In the Aharonov-Bohm effect, the particle is constrained to move around an (effectively) infinite solenoid. It then suffices to consider a problem on a plane, but with a hole in the middle that is threaded by a magnetic flux (the solenoid). A path on which the charge loops $n$ times around the solenoid cannot be continuously deformed into a path with $m\neq n$ loops. In topological language, we say that the two paths are not homotopic to each other, because the winding numbers $n$ and $m$ are different. In physical terms, paths with different winding numbers correspond to quite distinct physical situations, so it is reasonable that the two paths could have different phases even if the actual lengths of the paths are the same.

In Dirac's monopole, the singularity is now just a point in 3D space rather than a cylinder. The configuration space of the problem is essentially the surface of a sphere, with the monopole at the centre. Any path that takes the particle on a closed path around the monopole is homotopic to the trivial path, in which the particle just stays where it is. Put another way, it is not possible to reasonably define which paths constitute 'going around' the monopole and which do not, since any path which goes exactly around the equator of the sphere is just an $\epsilon$ away from a path that goes 'above' or 'below' the monopole.

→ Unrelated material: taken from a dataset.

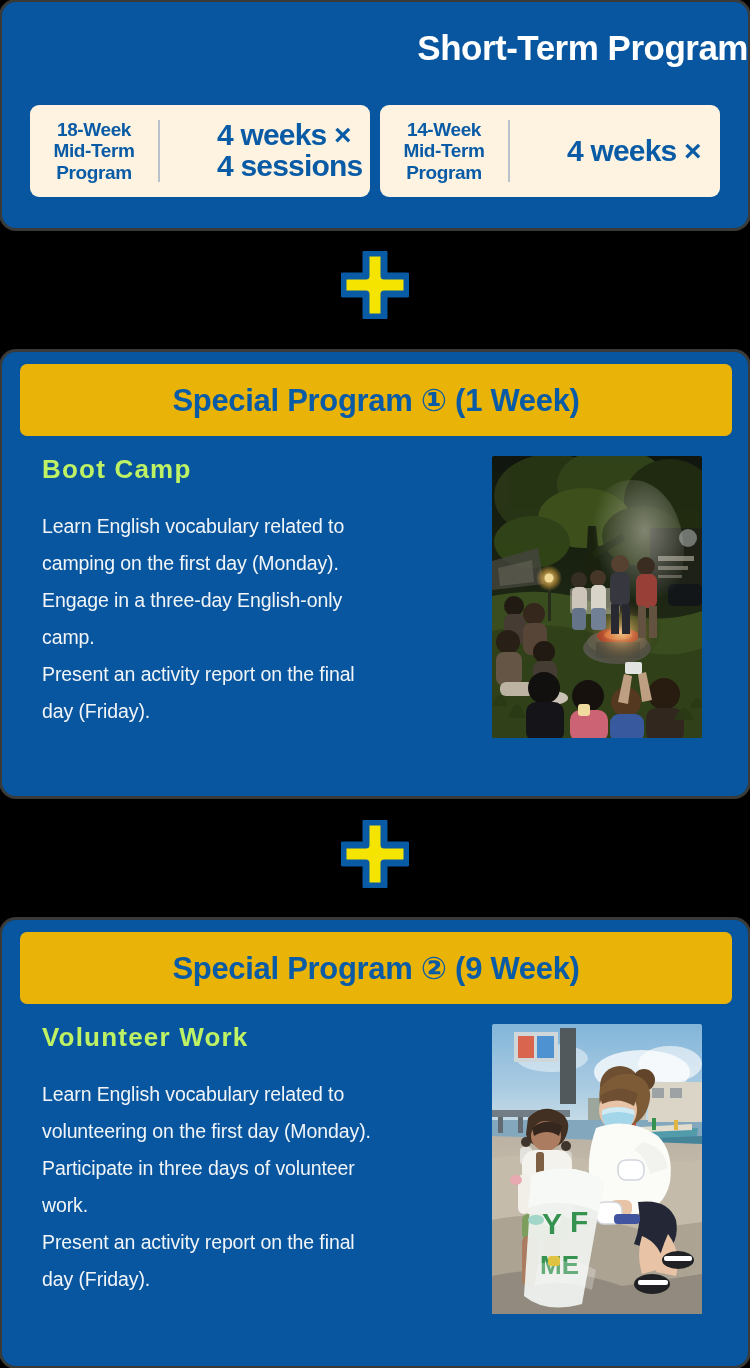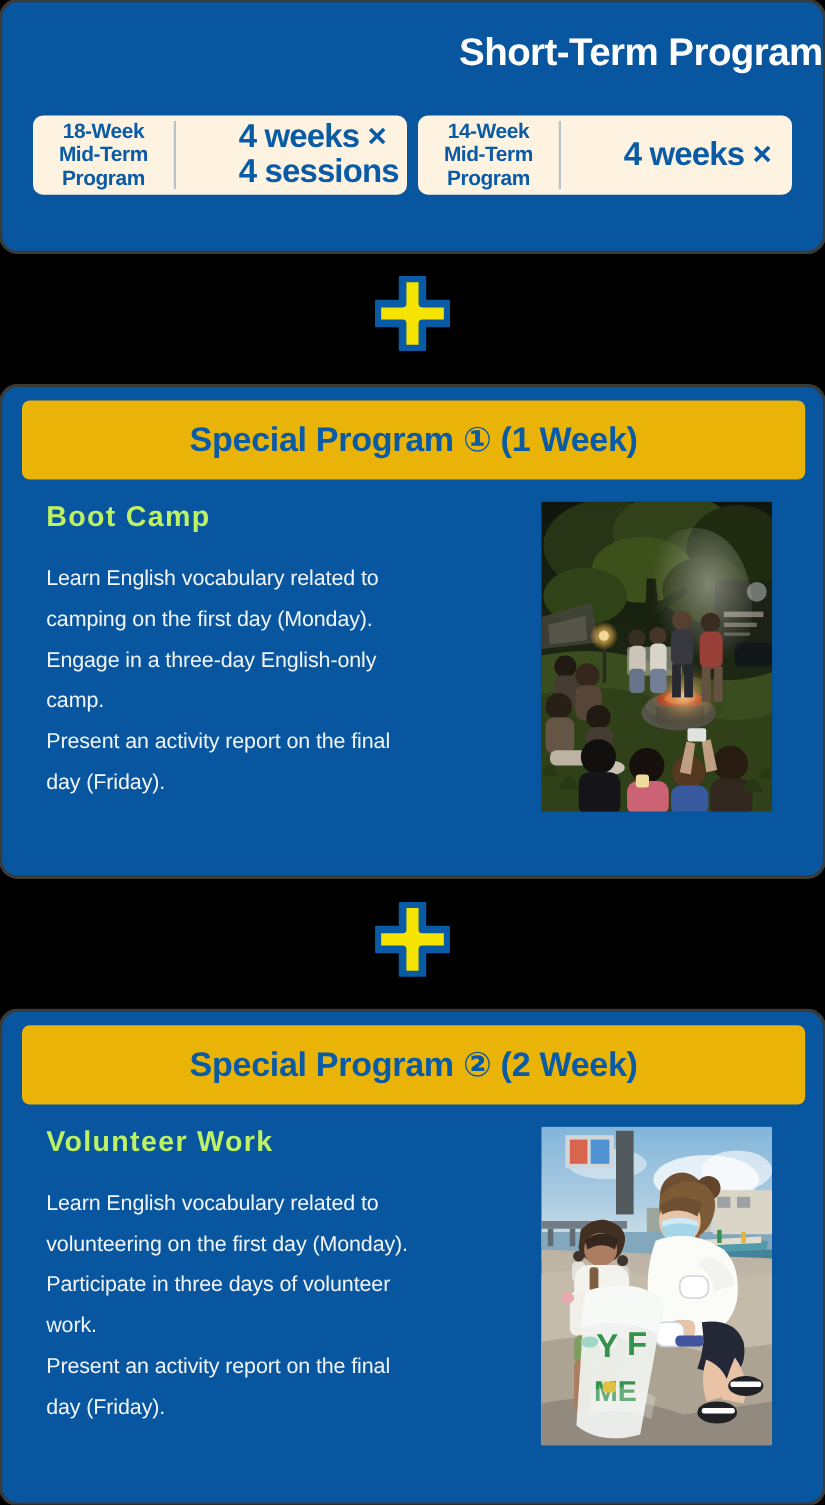"18-Week" .pill { height: 72px -> 92px }
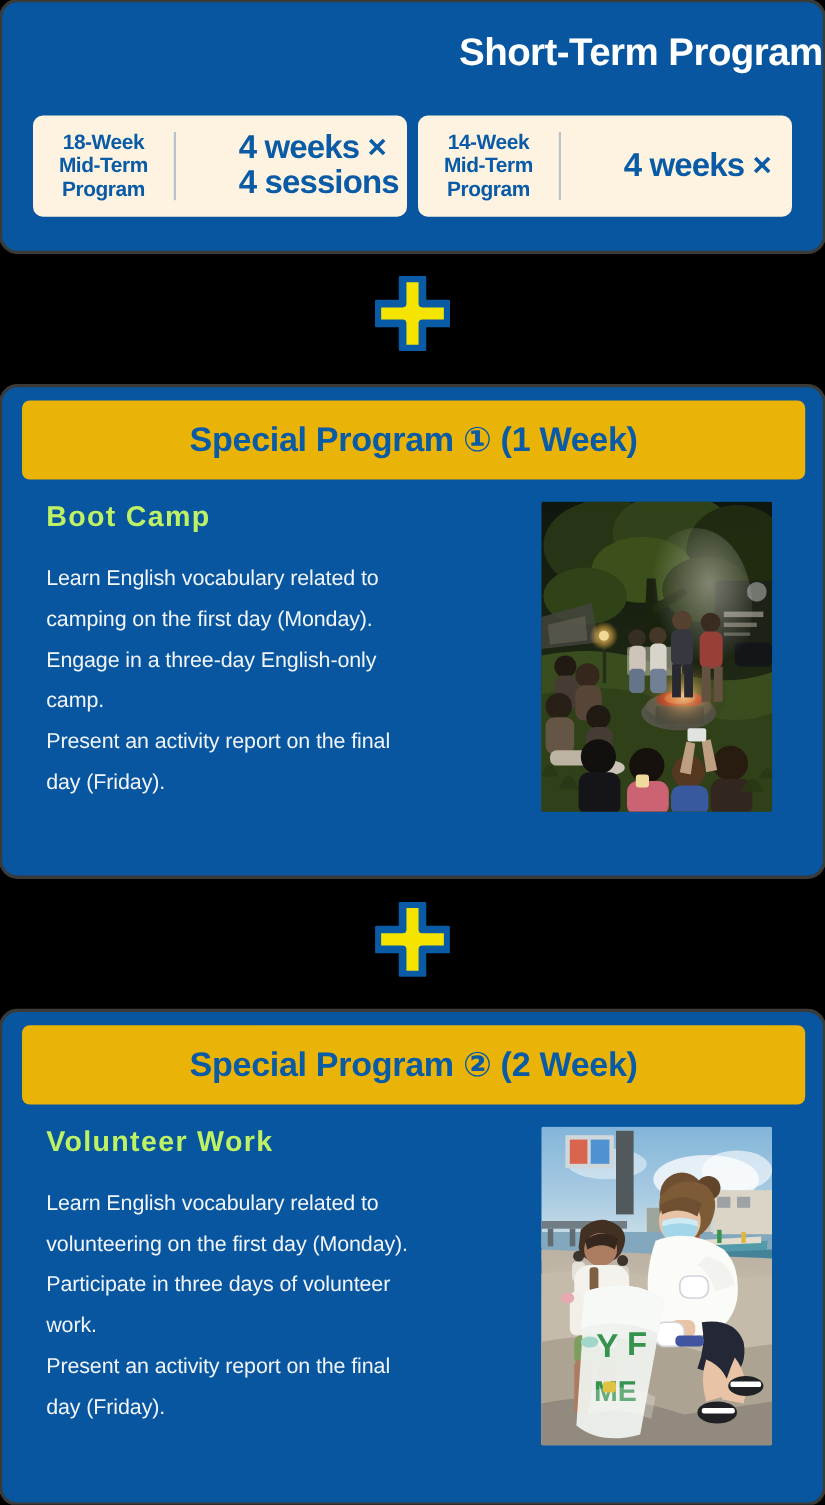"Special Program ② (2 Week)" span.sp-header-text { text: 2 -> 9 }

If a non-trivial phase was picked up on spanning a loop around the monopole, you could envisage the following confusing situation. Assume that the charge sits very close to the monopole. Paths which are infinitesimally close to the trivial path now pick up a large phase relative to the amplitude for just staying still. Put in terms of the path integral formulation of quantum mechanics, where $\mathrm{phase} \sim \mathrm{action}$, this would basically imply a discontinuity in the action functional. See Zee's book Quantum Field Theory in a Nutshell for a nice explanation of this in path integral language (I don't have the book to hand but will post an exact chapter reference when I can).

Incidentally, the same topological reasoning explains why anyons can exist in two dimensions but not in three or more. A path where two identical particles exchange positions twice is topologically equivalent to a path where one spans a loop around the other. Since in three dimensions, this path is homotopically trivial, this restricts the phase acquired on a double exchange to be $+1$. Therefore the phase on a single exchange can only be $\pm 1$, leaving fermionic and bosonic statistics as the only possibilities. In two dimensions, however, double exchanges are homotopically nontrivial (so long as the particles cannot pass right through each other!), meaning that in principle any phase can be acquired on exchange of identical particles (hence the name anyons).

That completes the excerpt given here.